Istituto Don Milani - Depero

Powaqqatsi

Powaqqatsi is the second part of the Qatsi Trilogy. In 1983 Koyaanisqatsi mainly dealt with the environmental degradation of American industrial cities. The second film, whose title refers to the Indian sorcerer and to “qatsi" which means life, focuses on the active source of disharmony and perversion in human life and takes a look at the third world, the main victim of this situation. The initial sequence is dedicated to a group of Africans exhausted by inhuman work. The subsequent sequences move from Asia, to India, to the Middle East, to South America in a contradictory and polemical alternation of images with the "first world", in particular Paris and Berlin.

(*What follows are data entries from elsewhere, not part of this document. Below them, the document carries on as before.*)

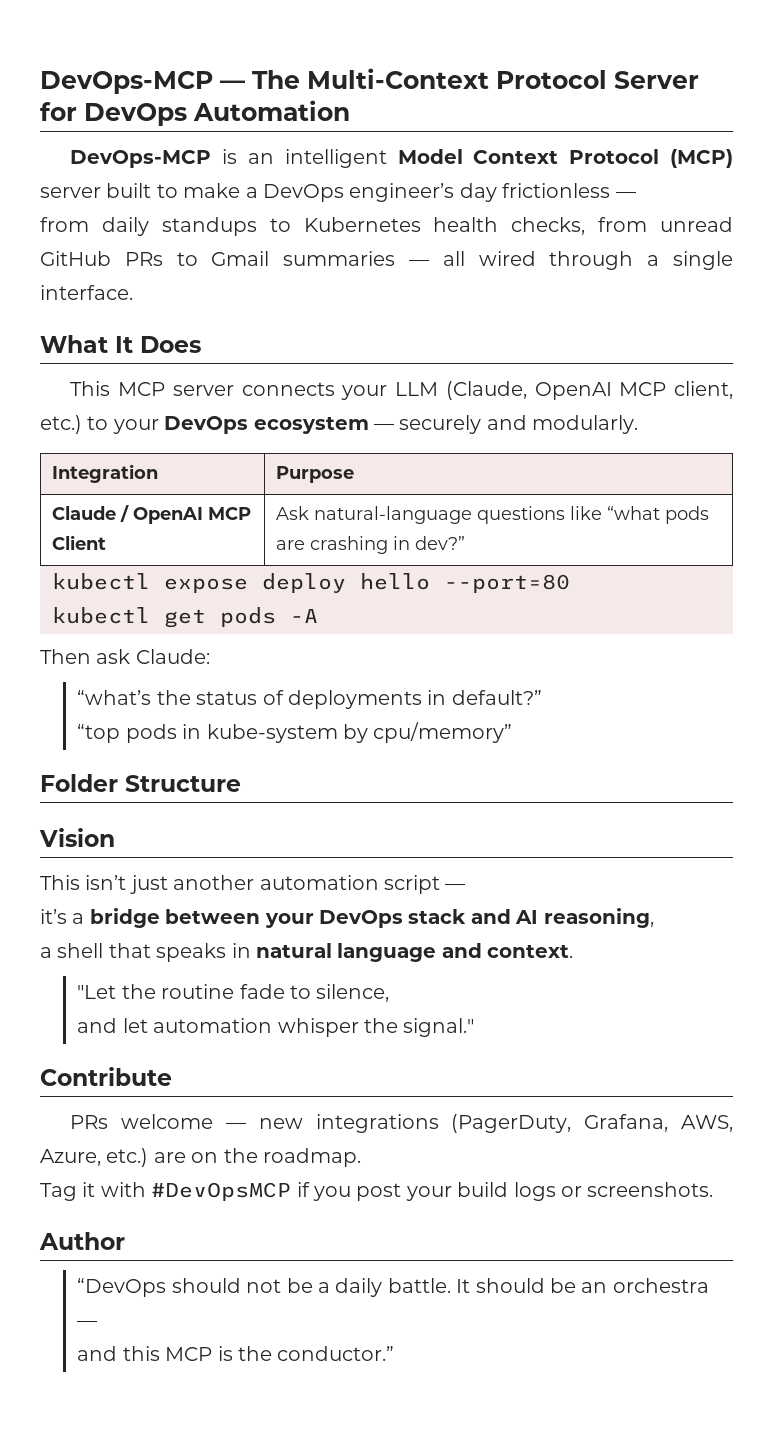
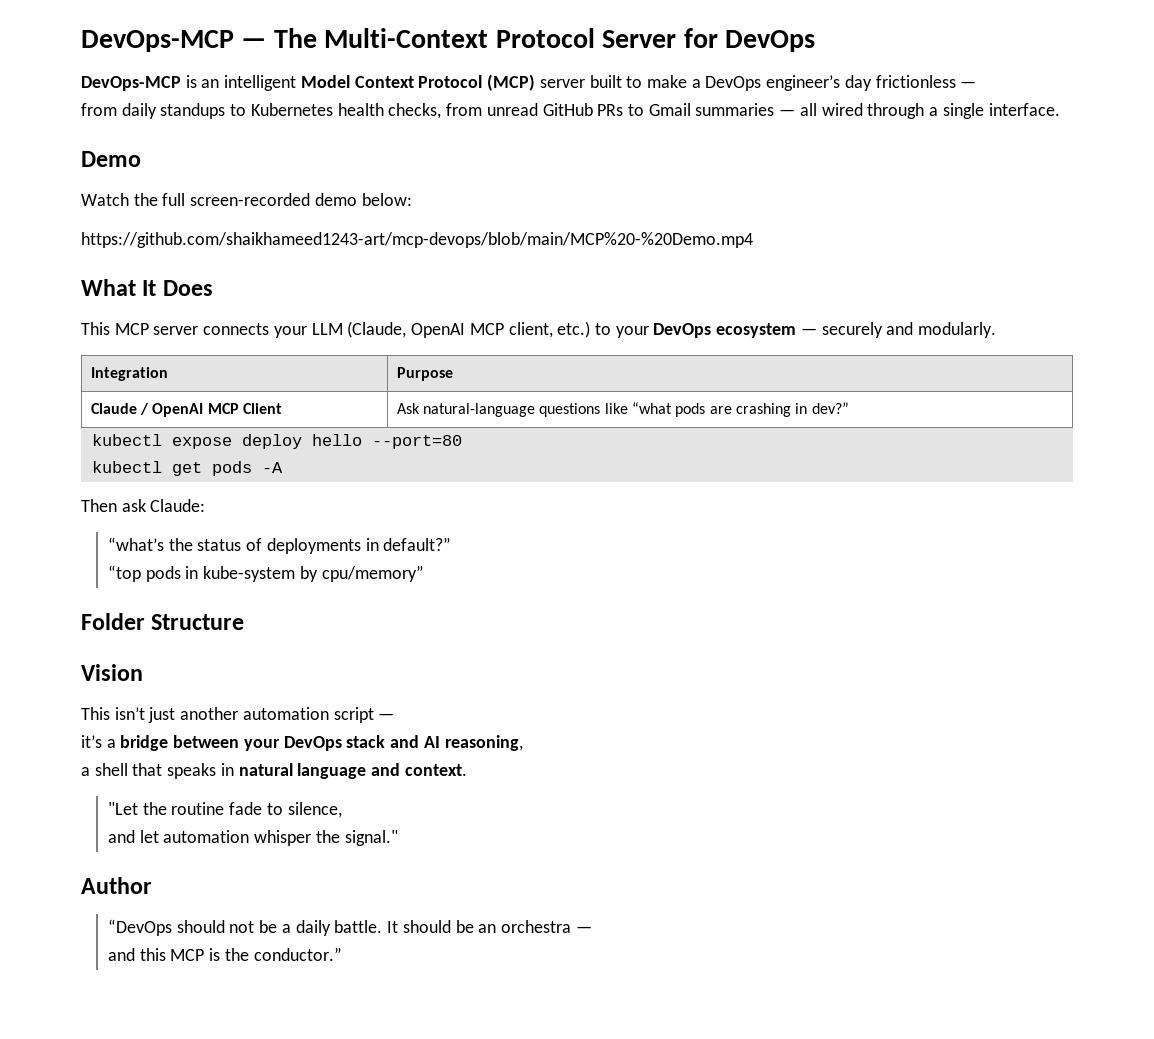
- DevOps-MCP — The Multi-Context Protocol Server for DevOps Automation
+ DevOps-MCP — The Multi-Context Protocol Server for DevOps
+ Demo
+ Watch the full screen-recorded demo below:
+ https://github.com/shaikhameed1243-art/mcp-devops/blob/main/MCP%20-%20Demo.mp4
- Contribute
- PRs welcome — new integrations (PagerDuty, Grafana, AWS, Azure, etc.) are on the roadmap.
- Tag it with #DevOpsMCP if you post your build logs or screenshots.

The measured rhythm of work in the fields. Shadows dancing on a wheat field become breaths of wind that caress meadows, which in turn change into a mirror of sea water, which placidly reflects the sunlight between its meshes. Integration of man with the environment, "effective" solidarity between people in an environmental context that dictates unwritten rules, simple, spontaneous meetings, which become traditions and customs of a people. There is no affectation, there is participation. A train bursts into the scene, showing the impetus of the obsessive repetition of its 'path', panoramic views from above of a city highlight only the shadow of the beauty of the arrangement of primitive constructions, a lateral panorama does nothing but highlight the repetitiveness and coldness of modern buildings. A child observes hypnotized neon signs lit up like stars in the night. The sky and the horizon have disappeared, replaced by the thousand details of the city. Fire, flames, in the most absolute lack of respect towards nature and people, an era is forged where hope is a credit tied to Visa/Mastercard cards.

The soundtrack by Philip Glass is richer and more varied than that of Koyaanisqatsi and is the result of research into Brazilian, Peruvian and African music. Glass uses indigenous instruments and voices and also inserts natural sound effects: the noise of waterfalls, the whistle of a locomotive. The peculiarity of the soundtrack consists in the fact that it underlines the utopian concept of "global culture".